I suspect the complete code would be required to solve the problem. Truthfully, you may have to bang your head on this sort of thing for a number of hours. When you see “Unspecified launch failure”, you should often translate it to “Segmentation fault.” Just as on a more familiar CPU, a bad memory reference will sometimes cause a segmentation fault, and sometimes just quietly trash some memory. So eliminating the launch failure does not guarantee that the code works correctly. Remember also that commenting out lines of code sometimes has a more global effect than you might expect, so cause and effect can be tricky to narrow down.

I assume the code works in emulation mode? (If not, of course you should fix it there with the help of the debugger.) The most frustrating problems are those that occur only on the actual device. This can happen for lots of reasons. Besides synchronization issues, the most common one I see people report is pointer memory space issues. This is confusion by the coder (or the compiler!) about host versus global versus constant versus shared memory spaces. If you are using CUDA 1.1, the compiler will at least warn you if it is too confused (in CUDA 1.0, it used to sometimes do the wrong thing silently).

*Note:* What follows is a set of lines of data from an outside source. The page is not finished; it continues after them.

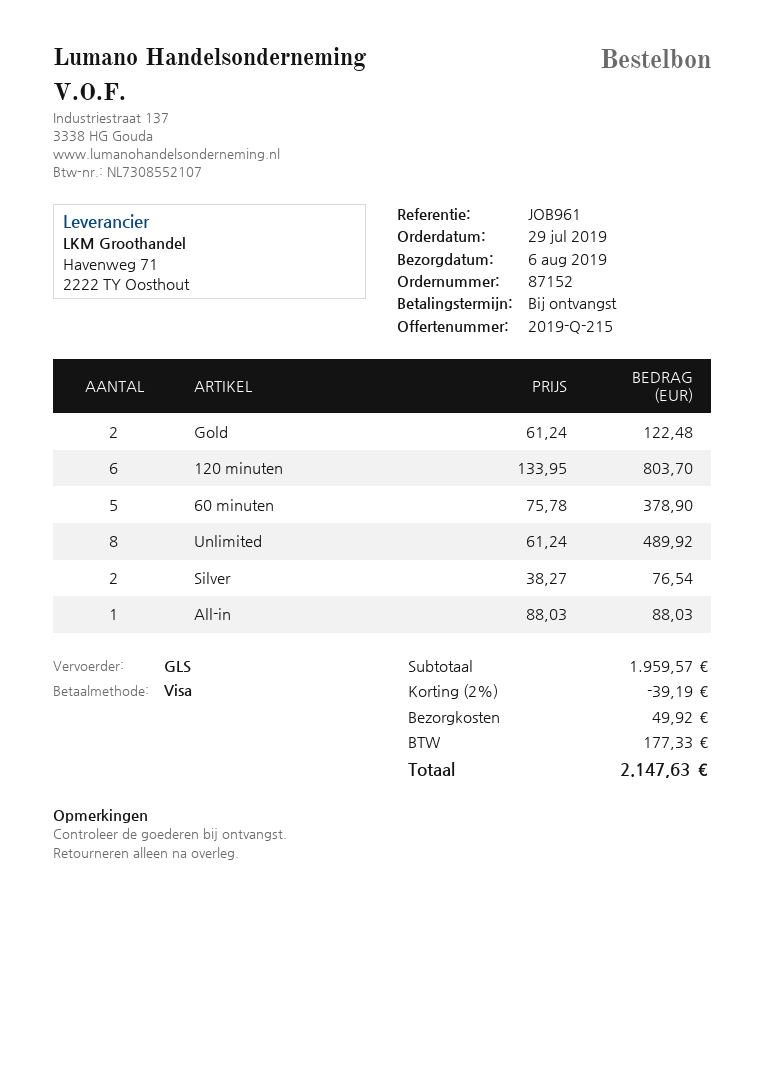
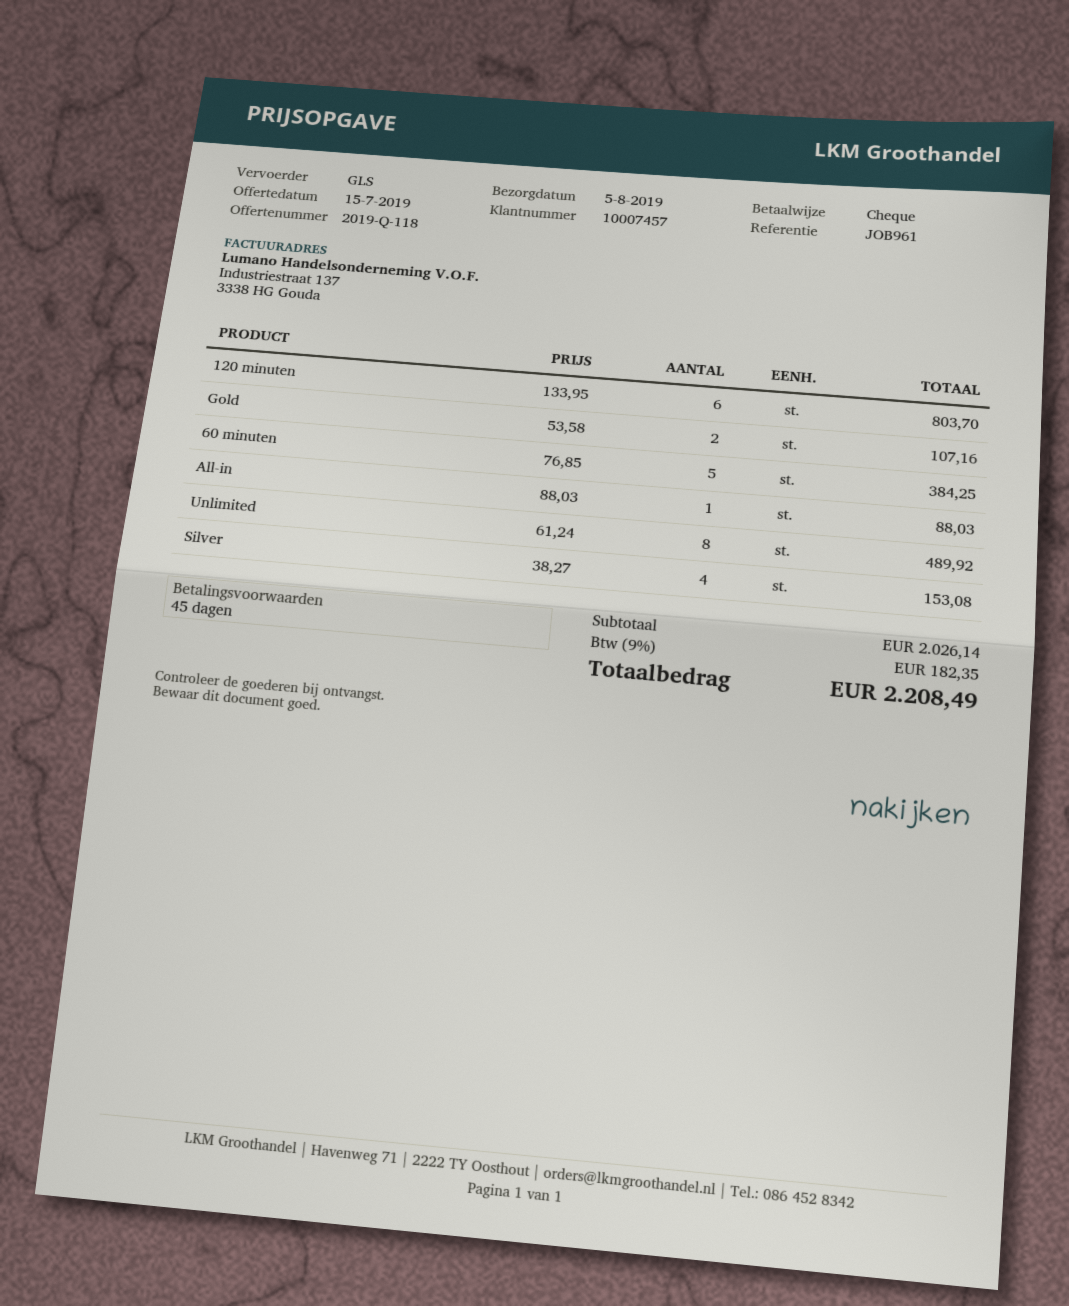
quote number: 2019-Q-215 -> 2019-Q-118
delivery date: 2019-08-06 -> 2019-08-05
payment terms: on receipt -> 45 days
payment method: Visa -> cheque
Gold: 2 x 61.24 = 122.48 -> 2 x 53.58 = 107.16
60 minuten: 5 x 75.78 = 378.90 -> 5 x 76.85 = 384.25
Silver: 2 x 38.27 = 76.54 -> 4 x 38.27 = 153.08
subtotal: 1959.57 -> 2026.14
discount: 2% = 39.19 -> none
shipping: 49.92 -> none
tax: 177.33 -> 182.35
total: 2147.63 -> 2208.49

cronus98 · December 30, 2007, 11:04pm

I suspect the complete code would be required to solve the problem. Truthfully, you may have to bang your head on this sort of thing for a number of hours. When you see “Unspecified launch failure”, you should often translate it to “Segmentation fault.” Just as on a more familiar CPU, a bad memory reference will sometimes cause a segmentation fault, and sometimes just quietly trash some memory. So eliminating the launch failure does not guarantee that the code works correctly. Remember also that commenting out lines of code sometimes has a more global effect than you might expect, so cause and effect can be tricky to narrow down.

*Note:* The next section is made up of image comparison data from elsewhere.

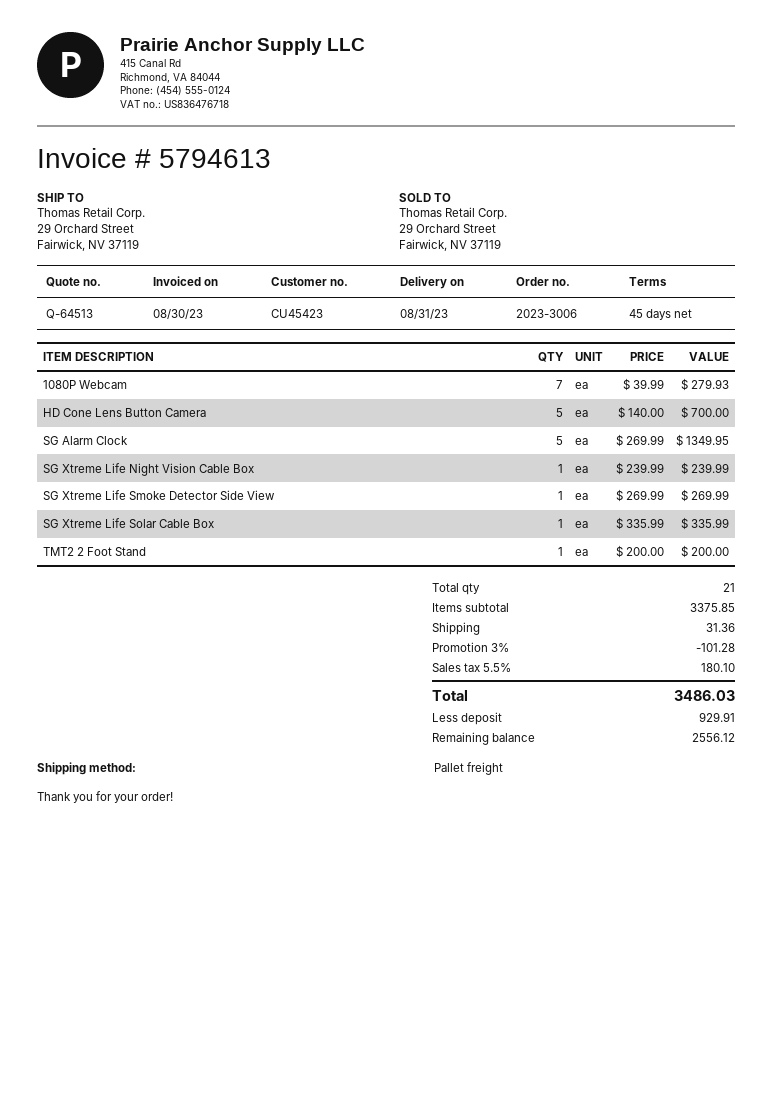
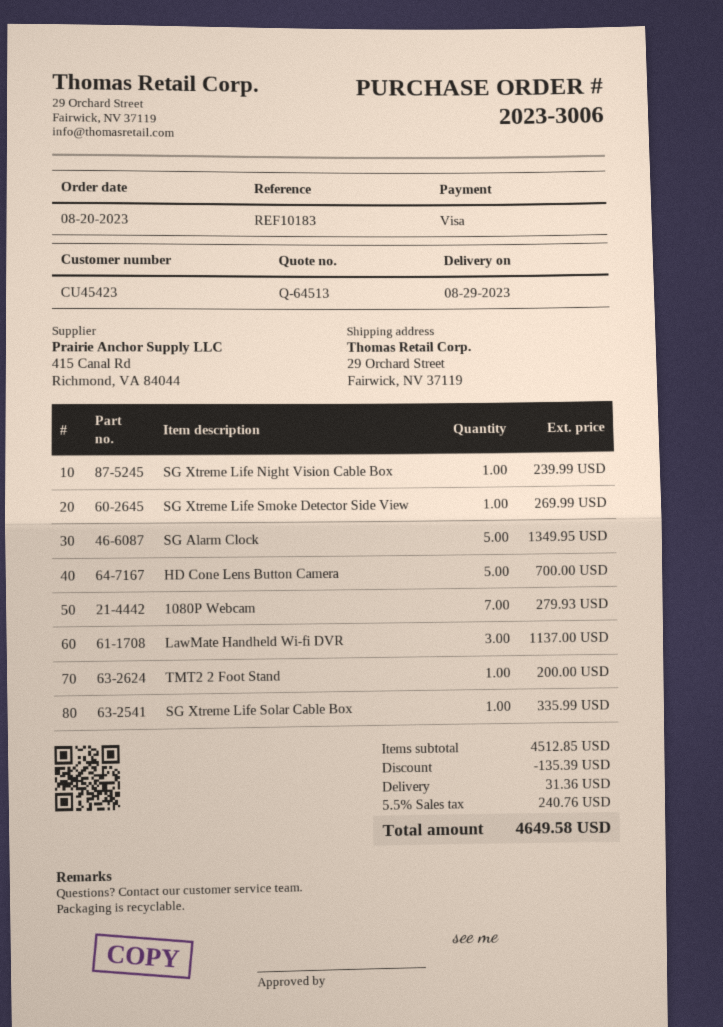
delivery date: 2023-08-31 -> 2023-08-29
LawMate Handheld Wi-fi DVR: none -> 3 for 1137.00
subtotal: 3375.85 -> 4512.85
discount: 101.28 -> 135.39
tax: 5.5% = 180.10 -> 5.5% = 240.76
total: 3486.03 -> 4649.58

I assume the code works in emulation mode? (If not, of course you should fix it there with the help of the debugger.) The most frustrating problems are those that occur only on the actual device. This can happen for lots of reasons. Besides synchronization issues, the most common one I see people report is pointer memory space issues. This is confusion by the coder (or the compiler!) about host versus global versus constant versus shared memory spaces. If you are using CUDA 1.1, the compiler will at least warn you if it is too confused (in CUDA 1.0, it used to sometimes do the wrong thing silently).

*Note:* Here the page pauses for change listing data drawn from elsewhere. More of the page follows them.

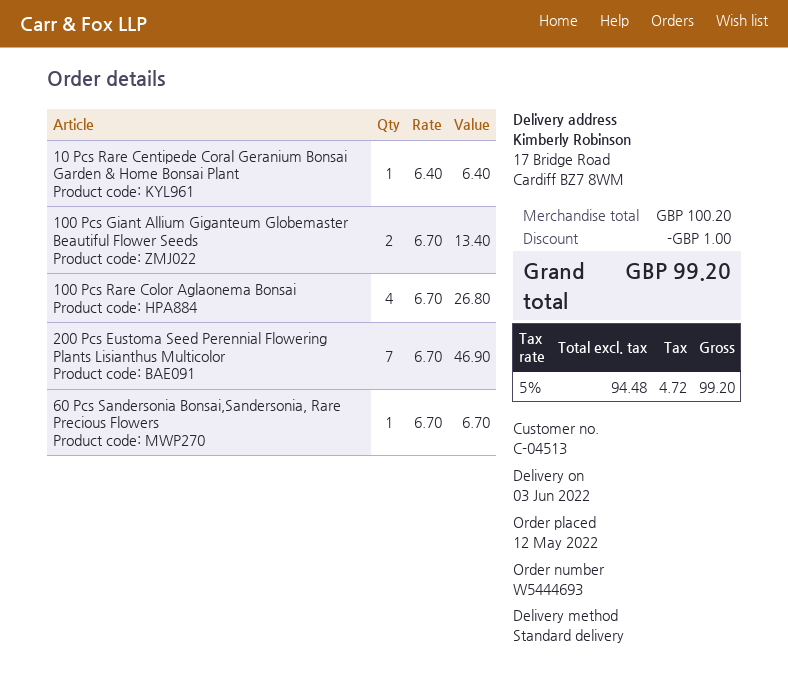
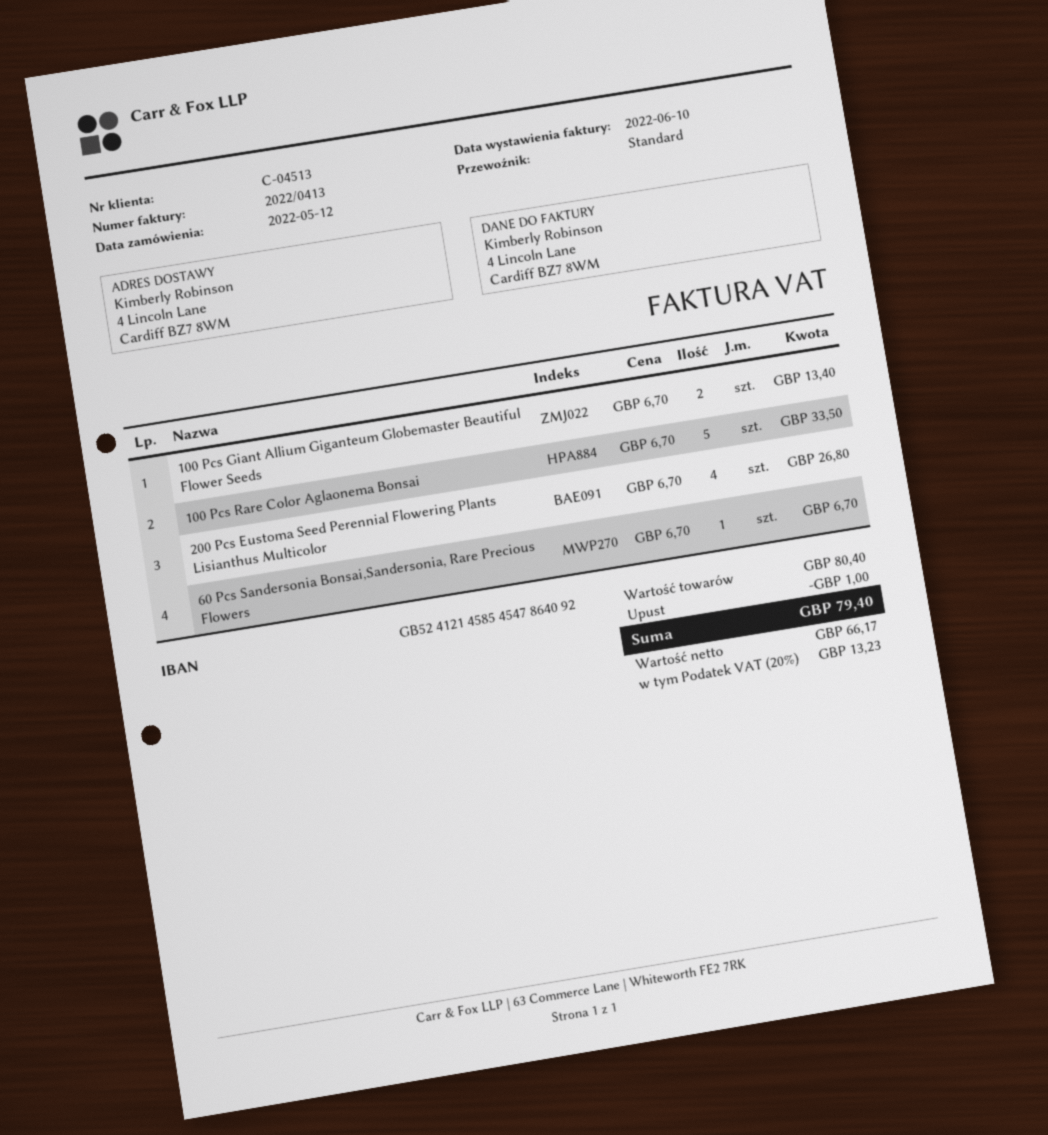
ship to: 17 Bridge Road, Cardiff BZ7 8WM -> 4 Lincoln Lane, Cardiff BZ7 8WM
10 Pcs Rare Centipede Coral Geranium Bonsai Garden & Home Bonsai Plant: 1 x 6.40 = 6.40 -> none
100 Pcs Rare Color Aglaonema Bonsai: 4 x 6.70 = 26.80 -> 5 x 6.70 = 33.50
200 Pcs Eustoma Seed Perennial Flowering Plants Lisianthus Multicolor: 7 x 6.70 = 46.90 -> 4 x 6.70 = 26.80
subtotal: 100.20 -> 80.40
net: 94.48 -> 66.17
tax: 5% = 4.72 -> 20% = 13.23
total: 99.20 -> 79.40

[snapback]302311[/snapback]

thanks for the help. unfortunately it works in emulation so i’m pretty stuck. ive been banging my head on this wall for a while now :-(

it’s just weird that the lines that “appear” to be causing the problems are simple returns and assignments to local variables…

nwilt · December 30, 2007, 11:35pm

More context is needed here, since the device function gets inlined by the compiler. Can you post more complete source code, or at least the global function that invokes the device function? When you change return statements of inlined functions, that can have very broad implications for the generated code. When you comment out a return statement, all of the code that the return statement depends on becomes subject to dead code elimination…

Jonathan_Cohen · December 31, 2007, 1:21am

I don’t suppose you’re dividing by 0 in normalizeRay()?

cronus98 · December 31, 2007, 1:24am

I’ve been looking at the examples that come with the sdk, and they seem to avoid functions that return floats. i realize it’s a rather sad attempt to fix it, but hey, we (i) get desparate after things just don’t work. so, i have since changed the function to void and it now takes another argument, which it modifies to the desired value. unfortunately, it still gives the same error.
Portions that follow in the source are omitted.